Anche la fauna è ricca, soprattutto rispetto al resto d'Italia; include stambecchi e camosci (che sono protetti nel parco nazionale del Gran Paradiso), marmotte, caprioli, lepri, volpi, scoiattoli, martore, oltre a numerose specie di uccelli rari.
Storia
n
Piemonte, i più diffusi reperti preistorici risalgono al Neolitico: le zone del
Biellese e del lago di Viverone hanno conservato cospicui giacimenti. La regione
fu abitata dai
celti e dai
liguri, e venne assoggettata dai
romani dopo la
seconda guerra punica, anche se il loro dominio non si estese alle zone protette
dal rilievo alpino.
Solo
durante il regno di
Augusto Roma si insinuò nelle impervie valli (25 a.C.) e
rafforzò la rete delle comunicazioni, collegando i percorsi di pianura, già
frequentati da intensi traffici mercantili, con i domini transalpini. Lungo le
strade romane sorsero alcune tra le principali città. Nel nuovo ordinamento
dato da Augusto all'Italia, il Piemonte fu diviso tra regione ligure (territori
a sud del Po) e regione transpadana (territori a nord del Po). Tuttavia, anche
dopo la conquista augustea, la colonizzazione romana risultò assai limitata.
Dopo
la caduta dell'
impero romano d'Occidente, la regione fu dominata dai
longobardi (568), che si fermarono al di qua delle Alpi.

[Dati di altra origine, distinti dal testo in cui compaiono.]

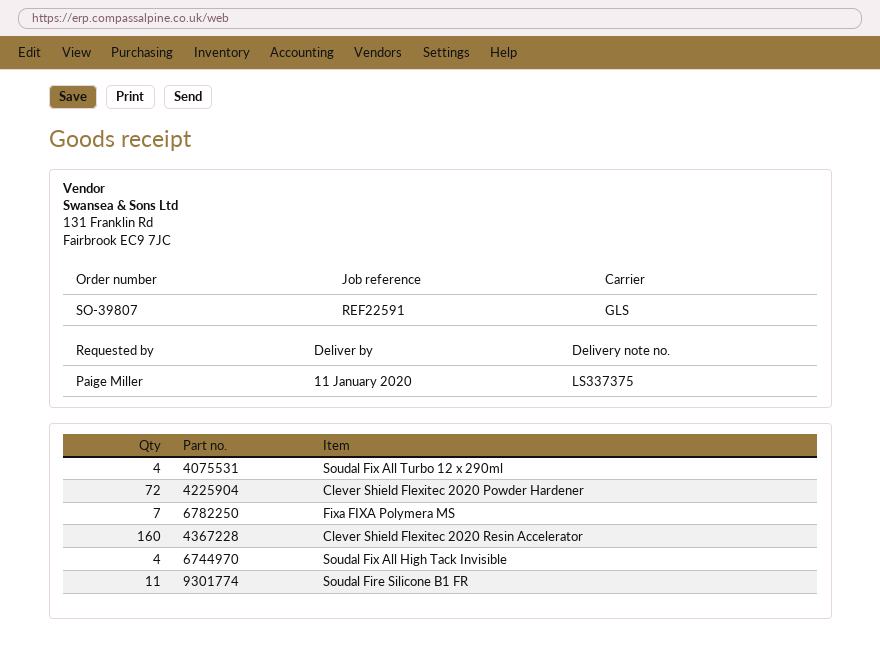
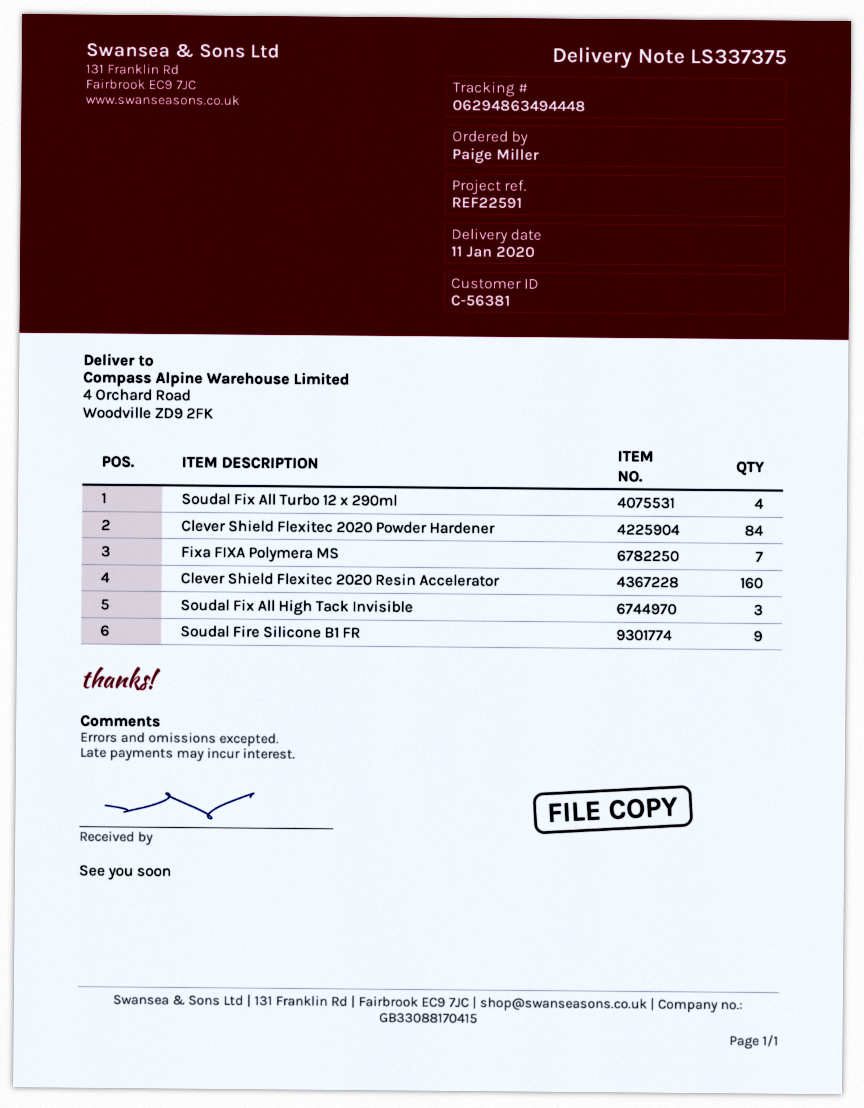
Clever Shield Flexitec 2020 Powder Hardener: 72 -> 84
Soudal Fix All High Tack Invisible: 4 -> 3
Soudal Fire Silicone B1 FR: 11 -> 9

La successiva conquista del
territorio da parte dei
franchi guidati da
Carlo Magno (774) favorì un intenso
scambio con la cultura transalpina e con quella lombarda. Durante il periodo
carolingio si affermò il potere di famiglie feudali il cui ruolo assunse
un'importanza sempre più decisiva nella regione. L'area pedemontana venne
divisa da re
Berengario II in quattro territori marchionali, mentre i centri più
rilevanti della pianura orientale (Novara, Vercelli, Asti) si organizzarono in
Comuni, tra la fine dell'XI e il XII secolo. Al movimento comunale si affiancò
e si contrappose un insieme di domini feudali, tra i quali emersero i marchesi
del Monferrato e di Saluzzo, che estesero i loro domini nelle colline del
Monferrato e delle Langhe; intanto, a Torino e nella Val di Susa, esercitavano
il potere i marchesi di Torino e i loro discendenti conti di Moriana e di
Tarantasia, divenuti nel XIII secolo anche conti di
Savoia. La
via Francigena,
importante percorso di comunicazione tra Roma e la Francia, per tutta l'età
medievale fu un asse di civiltà, con innumerevoli abbazie e conventi sorti
soprattutto in Val di Susa (ad esempio Novalesa e la Sacra di San Michele, veri
e propri gioielli dell'arte romanica). I monaci benedettini e cisterciensi, tra
l'XI e il XII secolo, intrapresero un'importante opera di bonifica del
territorio, trasformando terreni incolti e paludosi in vere e proprie aziende
agricole.
Nella
prima metà del XIII secolo fu adottato per la prima volta il nome Piemonte per
indicare un territorio molto ristretto, compreso tra Dora Riparia, Po e Sangone,
che acquisì una vera e propria fisionomia politica nel XV secolo, passando da
Signoria a Principato. Il successivo espandersi del Piemonte come entità
politica seguì gli scontri tra i principati territoriali e le più potenti
monarchie europee tra il XVI e il XVII secolo. Un passaggio importante nella
compenetrazione tra territorio e stato sabaudo avvenne con
Emanuele Filiberto
(1559-1580), il quale mise le basi per un efficace controllo politico e militare
dell'area pedemontana del suo dominio.
Ducato
di
Savoia fino al 1713,
Regno di Sicilia al concludersi della guerra di
successione spagnola, lo stato sabaudo divenne
Regno di Sardegna nel 1720 sotto
Vittorio Amedeo II. Dopo la guerra di successione polacca (1738) e quella
austriaca (1748) il Piemonte assunse una conformazione geografica simile
all'attuale, grazie al fatto che i confini orientali del dominio si attestarono
sulla linea del Ticino.
Il Piemonte ebbe una funzione di guida nel Risorgimento italiano, anche grazie al ruolo politico svolto dalla dinastia e dalla classe dirigente di parte democratica e di parte liberale. Esercitò altresì un'importante funzione sia militare, con la partecipazione alla prima guerra d'indipendenza (1848-49), alla guerra di Crimea (1855-56) e alla seconda guerra d'indipendenza (1859-60), sia diplomatica, messa in evidenza dall'opera del ministro Cavour. La capitale della regione, Torino, fu capitale del Regno d'Italia fino al 1865 e, in quanto tale, sede del primo Parlamento italiano.